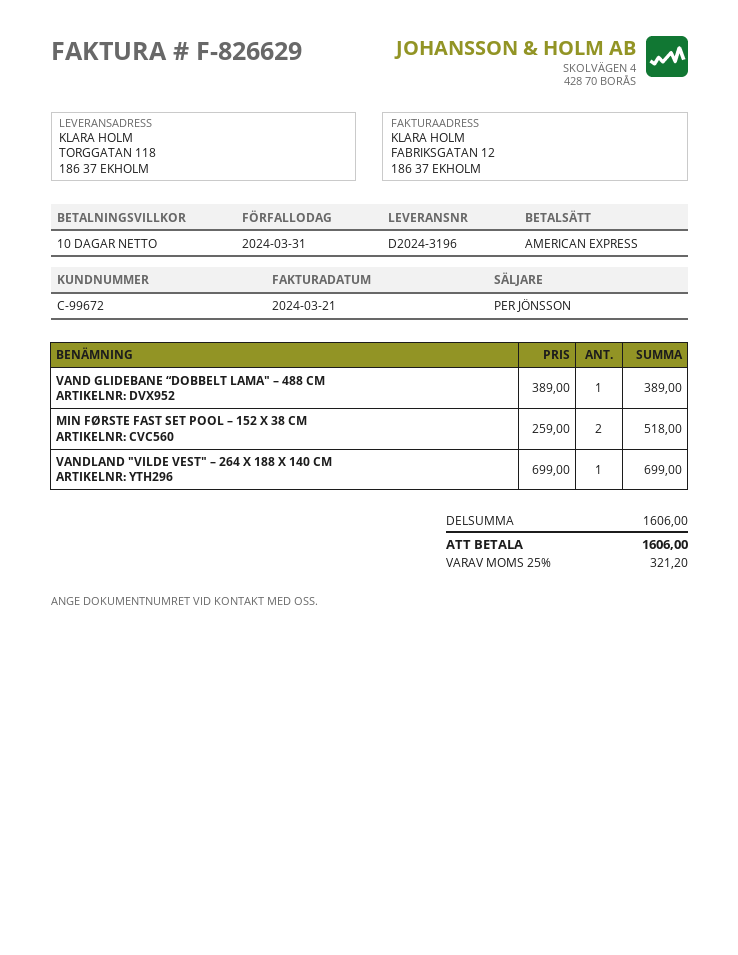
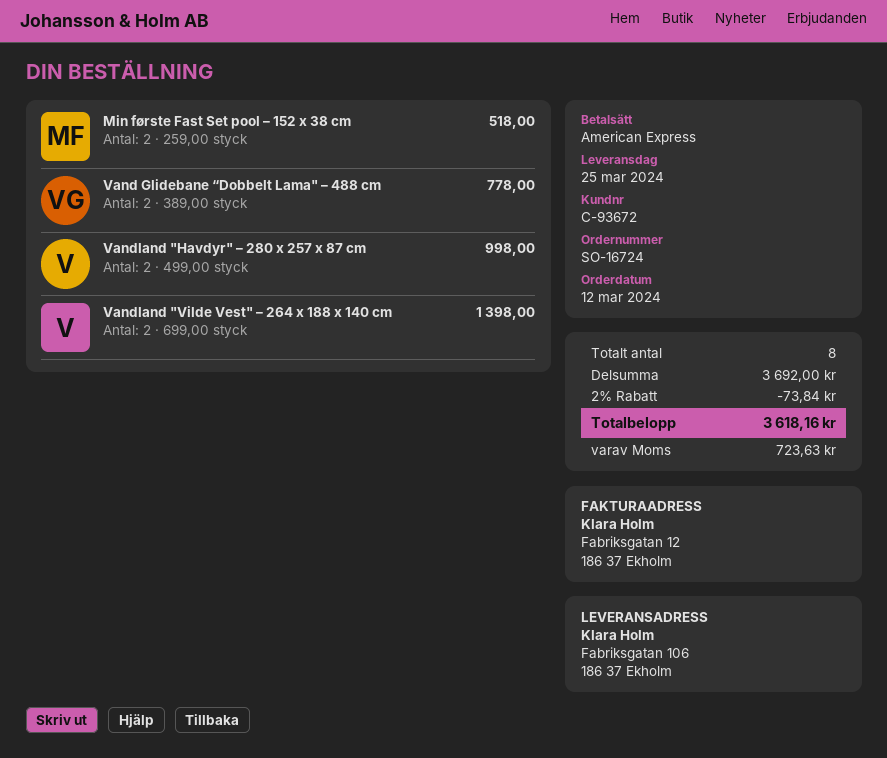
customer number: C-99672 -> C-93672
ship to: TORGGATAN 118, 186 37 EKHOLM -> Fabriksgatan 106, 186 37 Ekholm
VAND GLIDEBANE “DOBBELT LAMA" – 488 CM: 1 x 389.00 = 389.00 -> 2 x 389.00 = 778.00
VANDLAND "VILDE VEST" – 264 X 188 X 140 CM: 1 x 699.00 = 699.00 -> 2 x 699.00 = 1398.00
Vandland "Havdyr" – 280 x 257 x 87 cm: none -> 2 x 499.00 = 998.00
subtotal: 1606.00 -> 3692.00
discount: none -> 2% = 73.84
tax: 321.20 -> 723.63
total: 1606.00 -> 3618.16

============================================================

Work request: The material above should be repeated word for word, with every picture omitted.

Solved exercise:
customer number: C-99672 -> C-93672
ship to: TORGGATAN 118, 186 37 EKHOLM -> Fabriksgatan 106, 186 37 Ekholm
VAND GLIDEBANE “DOBBELT LAMA" – 488 CM: 1 x 389.00 = 389.00 -> 2 x 389.00 = 778.00
VANDLAND "VILDE VEST" – 264 X 188 X 140 CM: 1 x 699.00 = 699.00 -> 2 x 699.00 = 1398.00
Vandland "Havdyr" – 280 x 257 x 87 cm: none -> 2 x 499.00 = 998.00
subtotal: 1606.00 -> 3692.00
discount: none -> 2% = 73.84
tax: 321.20 -> 723.63
total: 1606.00 -> 3618.16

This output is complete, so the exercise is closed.